Because there was another woman. But this is where you waver, where you can’t
tell things right from wrong. A temp agency placed you at the New York office
of the Spanish Embassy, where you worked for the head of the embassy, Carmelita
Vidal, while her usual assistant was on maternity leave.
You admired Carmelita, for many of the same reasons you had fallen for Liz:
she was sure of herself, opinionated, and a bit of a ham. And she had the added
charm of long black hair, fascinating eyes, and a forbearance for men and their
excesses which you had never known in a woman before.
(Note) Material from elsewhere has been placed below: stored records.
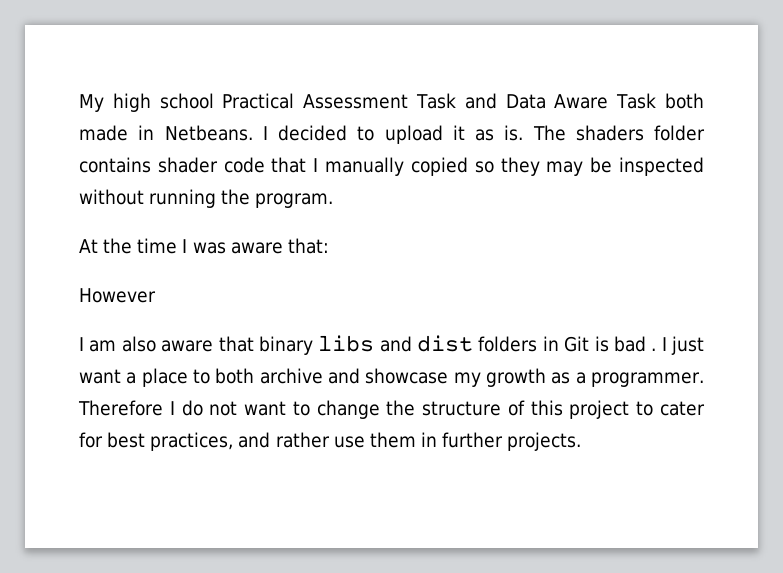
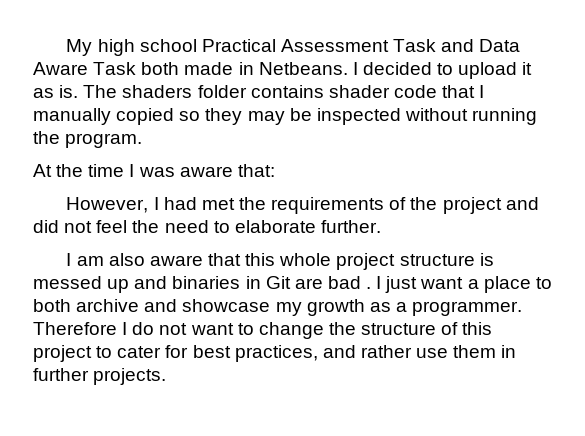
- However
+ However, I had met the requirements of the project and did not feel the need to elaborate further.
- I am also aware that binary libs and dist folders in Git is bad .
+ I am also aware that this whole project structure is messed up and binaries in Git are bad .

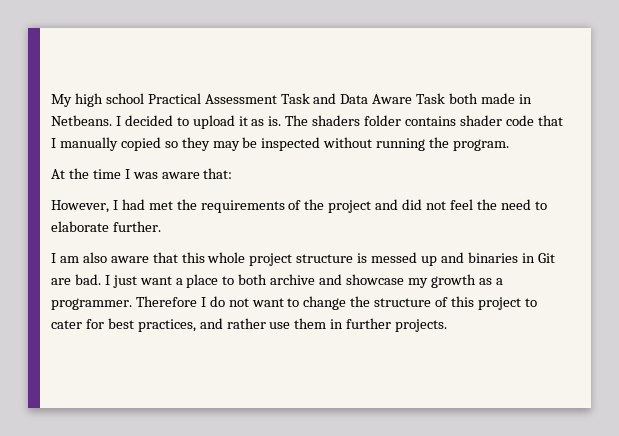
- I am also aware that this whole project structure is messed up and binaries in Git are bad .
+ I am also aware that this whole project structure is messed up and binaries in Git are bad.

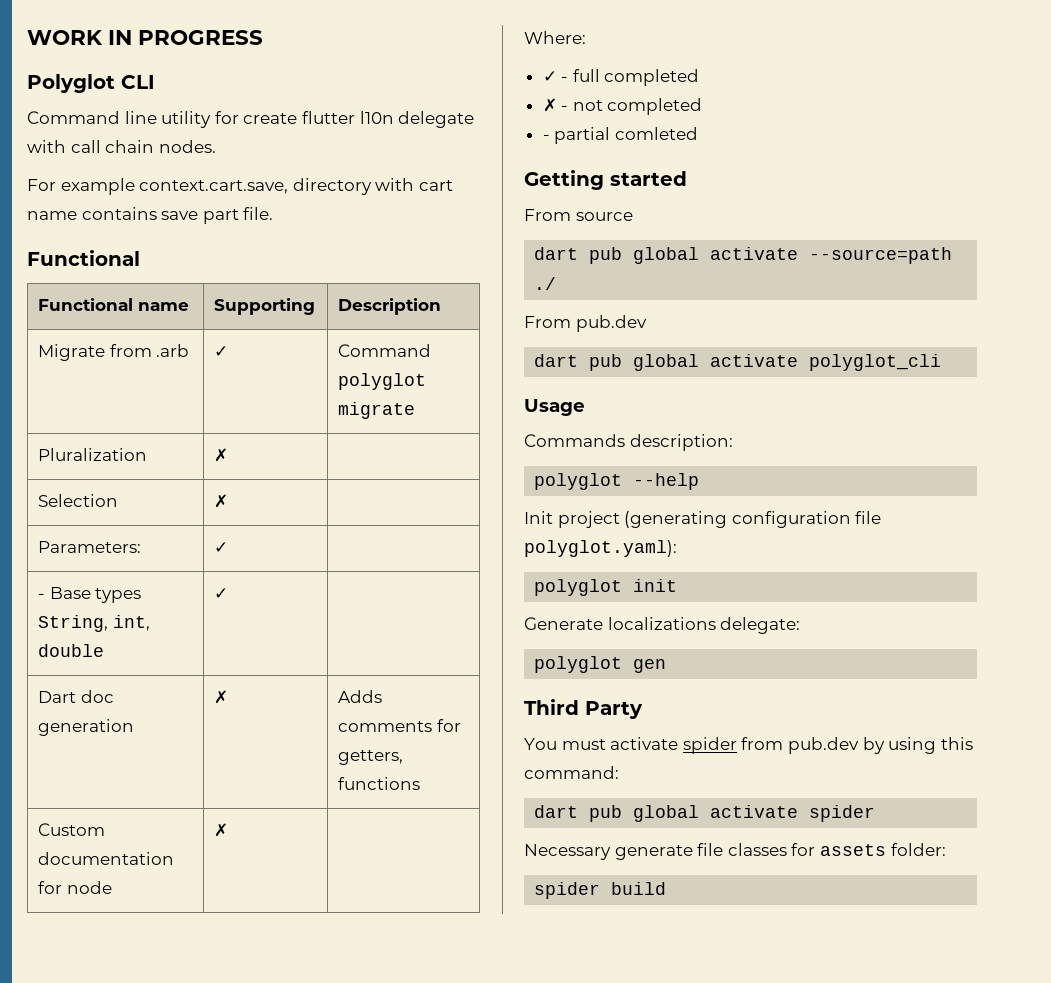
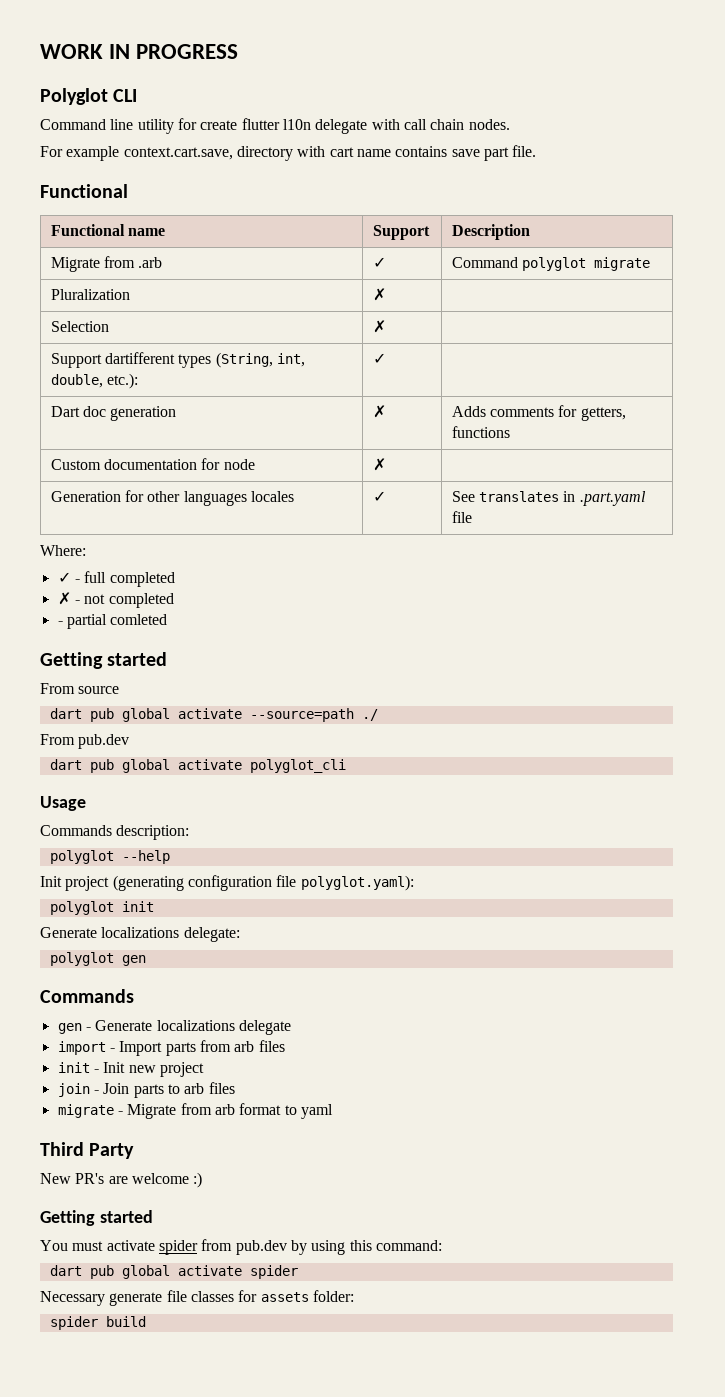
- Functional name | Supporting | Description
+ Functional name | Support | Description
- Parameters: | ✓ |
- - Base types String, int, double | ✓ |
+ Support dartifferent types (String, int, double, etc.): | ✓ |
+ Generation for other languages locales | ✓ | See translates in .part.yaml file
  polyglot gen
+ Commands
+ gen - Generate localizations delegate
+ import - Import parts from arb files
+ init - Init new project
+ join - Join parts to arb files
+ migrate - Migrate from arb format to yaml
  Third Party
+ New PR's are welcome :)
+ Getting started

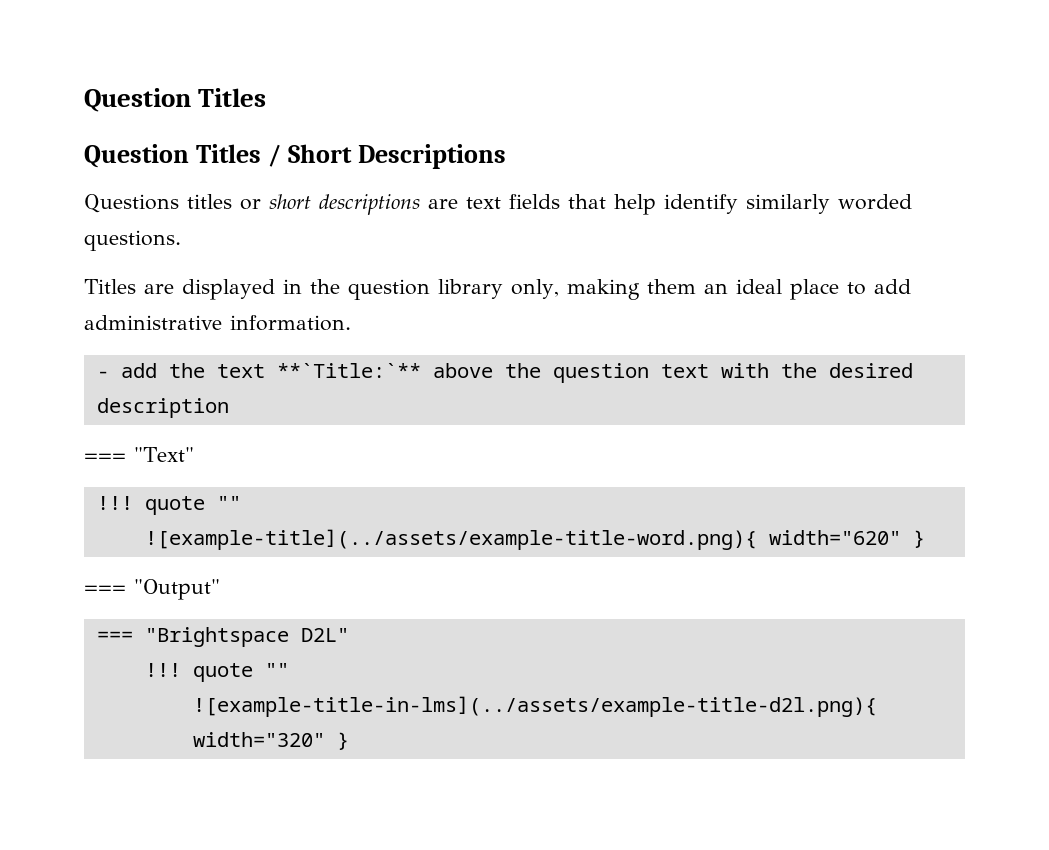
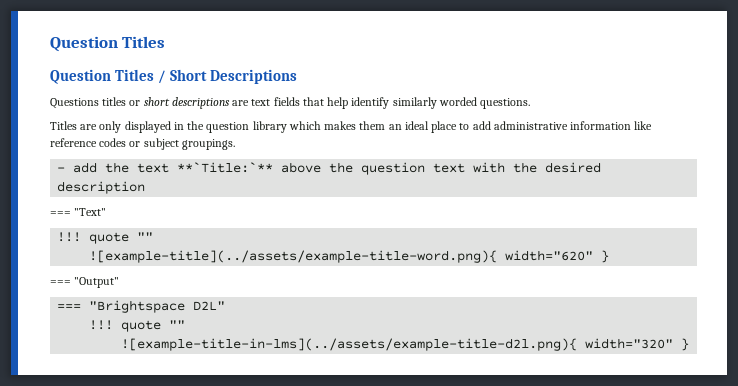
- Titles are displayed in the question library only, making them an ideal place to add administrative information.
+ Titles are only displayed in the question library which makes them an ideal place to add administrative information like reference codes or subject groupings.

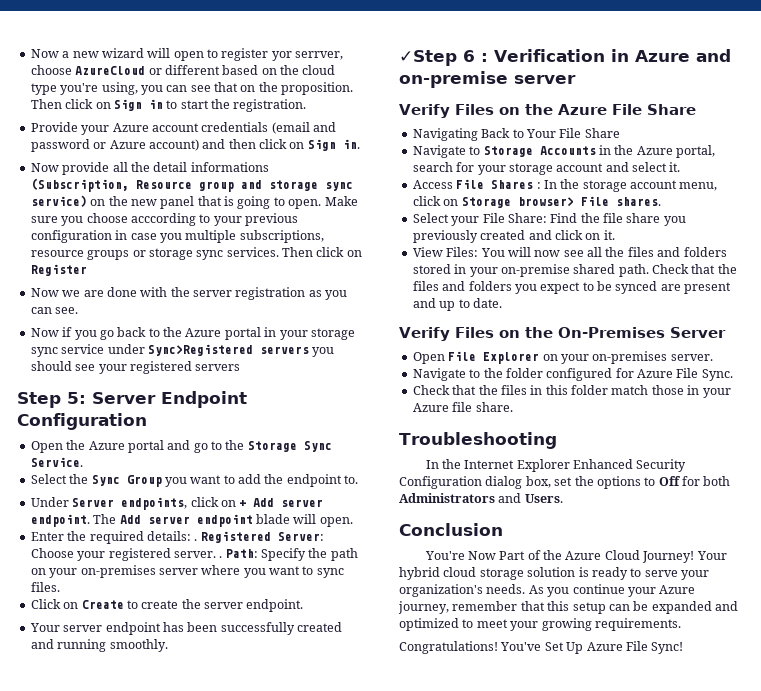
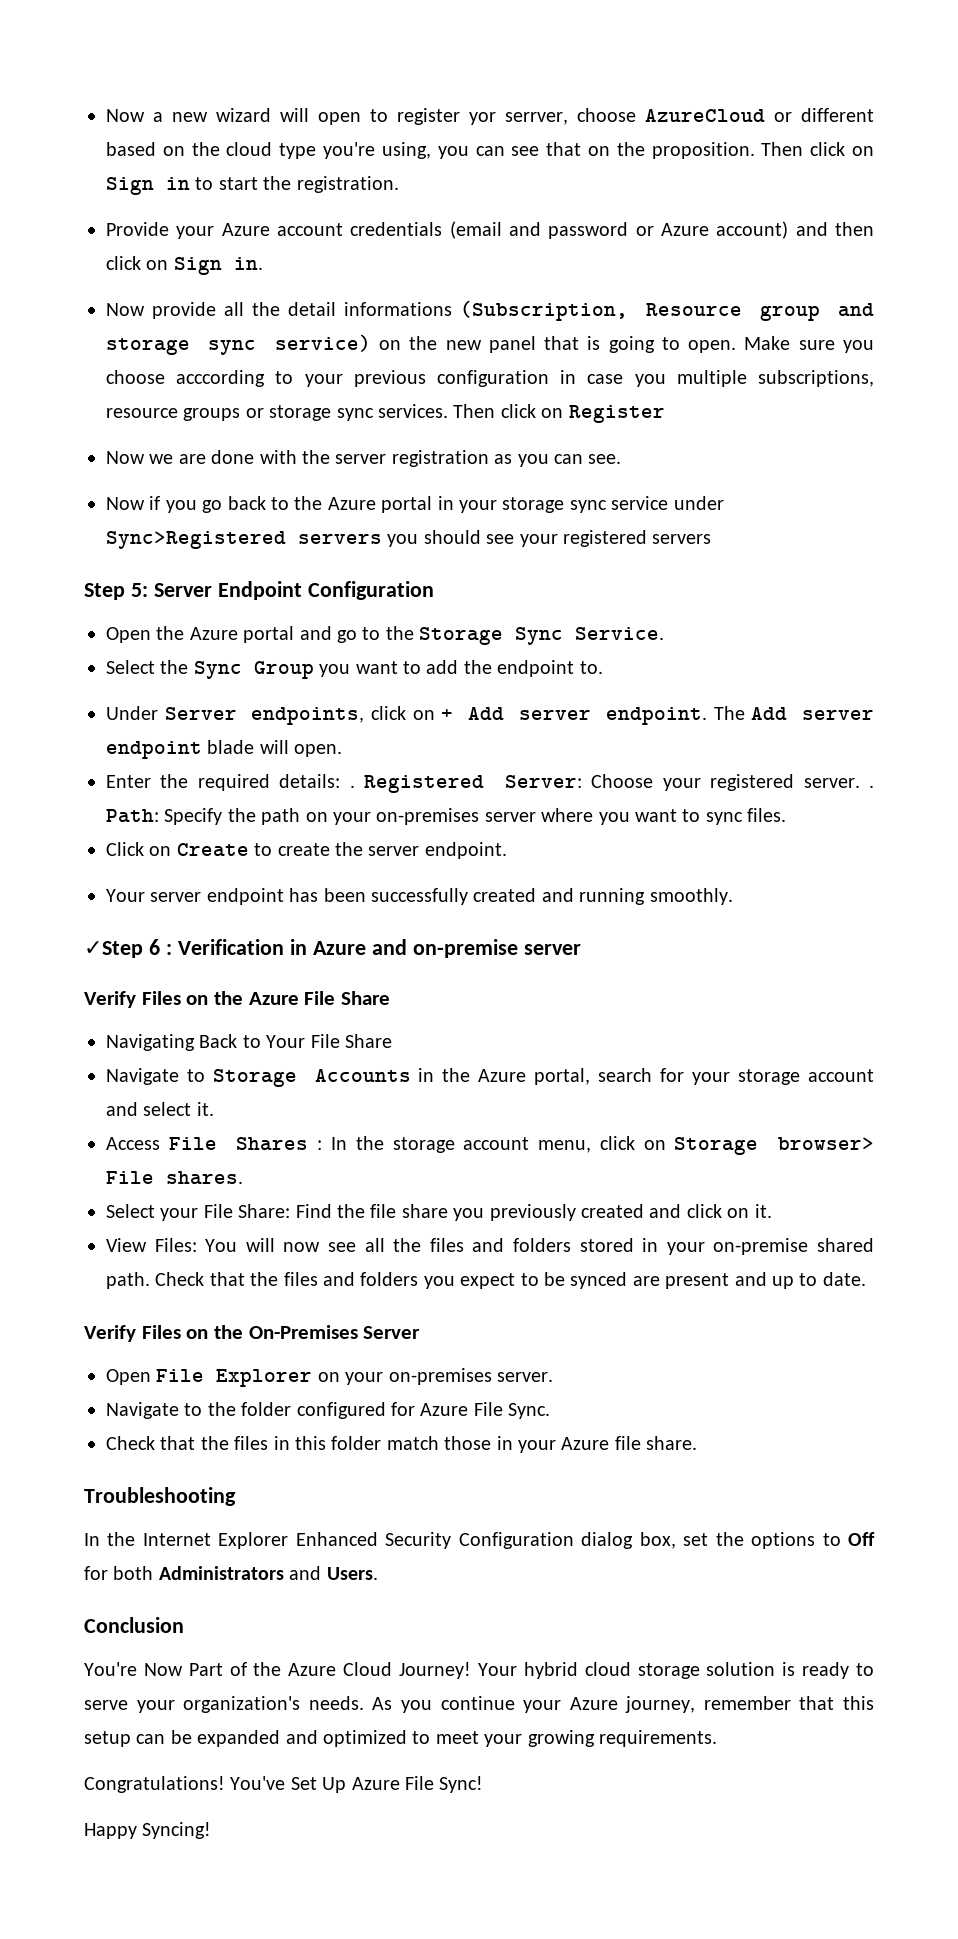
+ Happy Syncing!

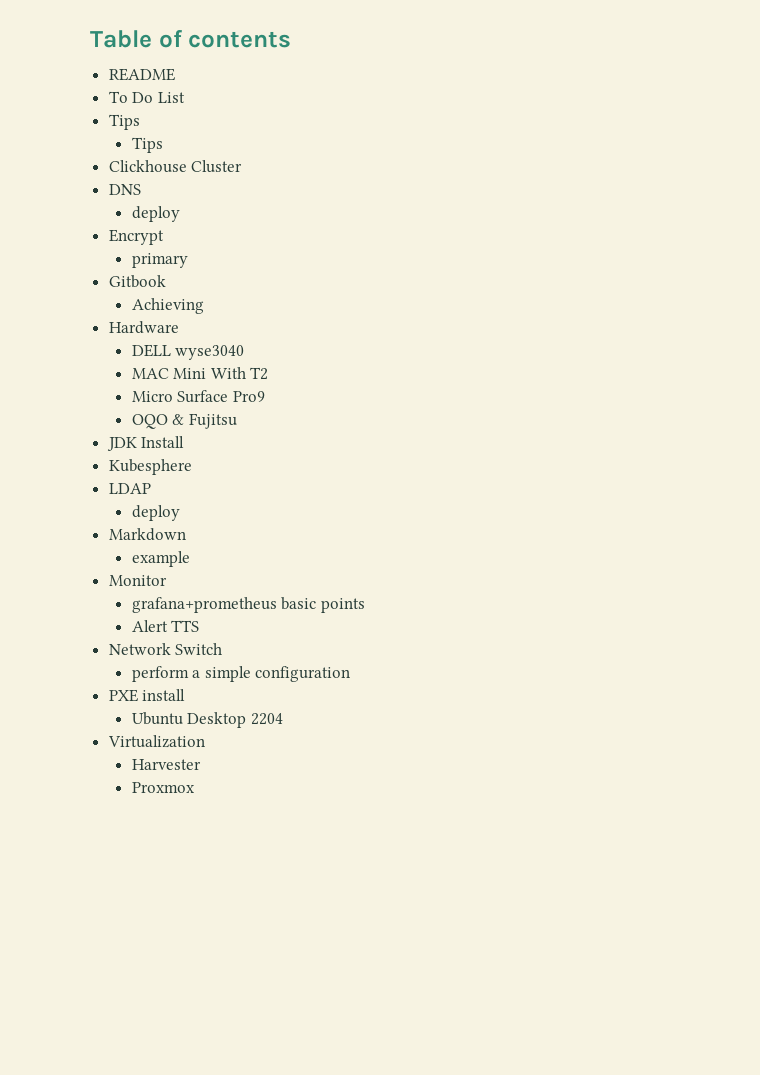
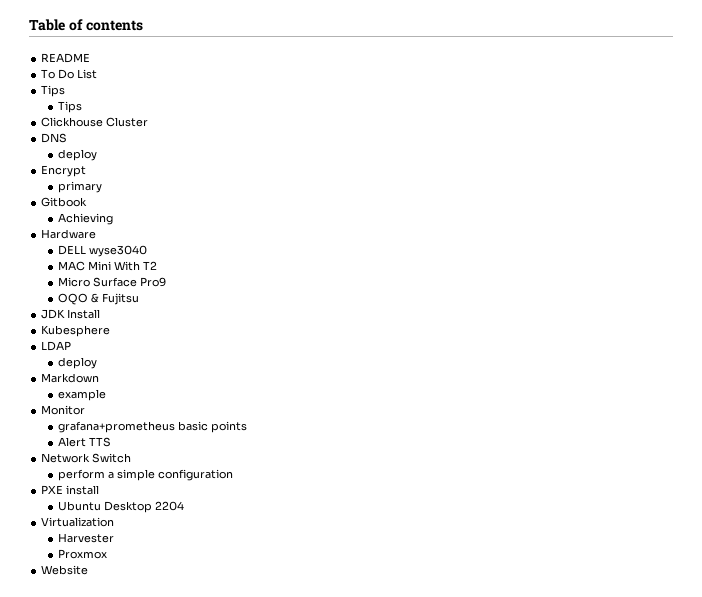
+ Website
She talked openly about
her husband’s affairs in Madrid and how she came to accept this as the price
of her career at the embassy. As the year drew to a close and
Carmelita’s trust and dependence on you grew, she suggested a deal: an offer
to spend the summer at her lavish house in Greenwich while she returned to Madrid,
in exchange for caring for the property and her pet parakeet. At first you thought
she meant just you, and you said, "But my wife and daughter," and she laughed
and said, "No darling, I mean all of you." The first night she asked if you
would come out alone to be acquainted with the duties of the house, and so there
you were with her, while Liz and Corey were suffering the heat and noise of
your cramped apartment in Queens. And yes, something happened with Carmelita
Vidal, something that you are not the least bit proud of. What you remember
is your back against the cool blue tiled floor of the solarium and her hair
draped around you and your mouth bone dry and your muscles shaking with suppressed
urges to flight. But then you let go. At some point you made the switch and
became involved in the moment. There is no way to explain how you let it happen,
especially when you could tell there was another agenda to her suggestion that
you come out there alone. But you also thought: I have to do this. If I don’t,
our summer plans will fall through. You were already evicted from the Queens
apartment for breaking the lease.
"Don’t you dare try to justify this with some self-sacrifice bullshit." Those,
the words of Liz, late September of that year. You had moved back to Providence.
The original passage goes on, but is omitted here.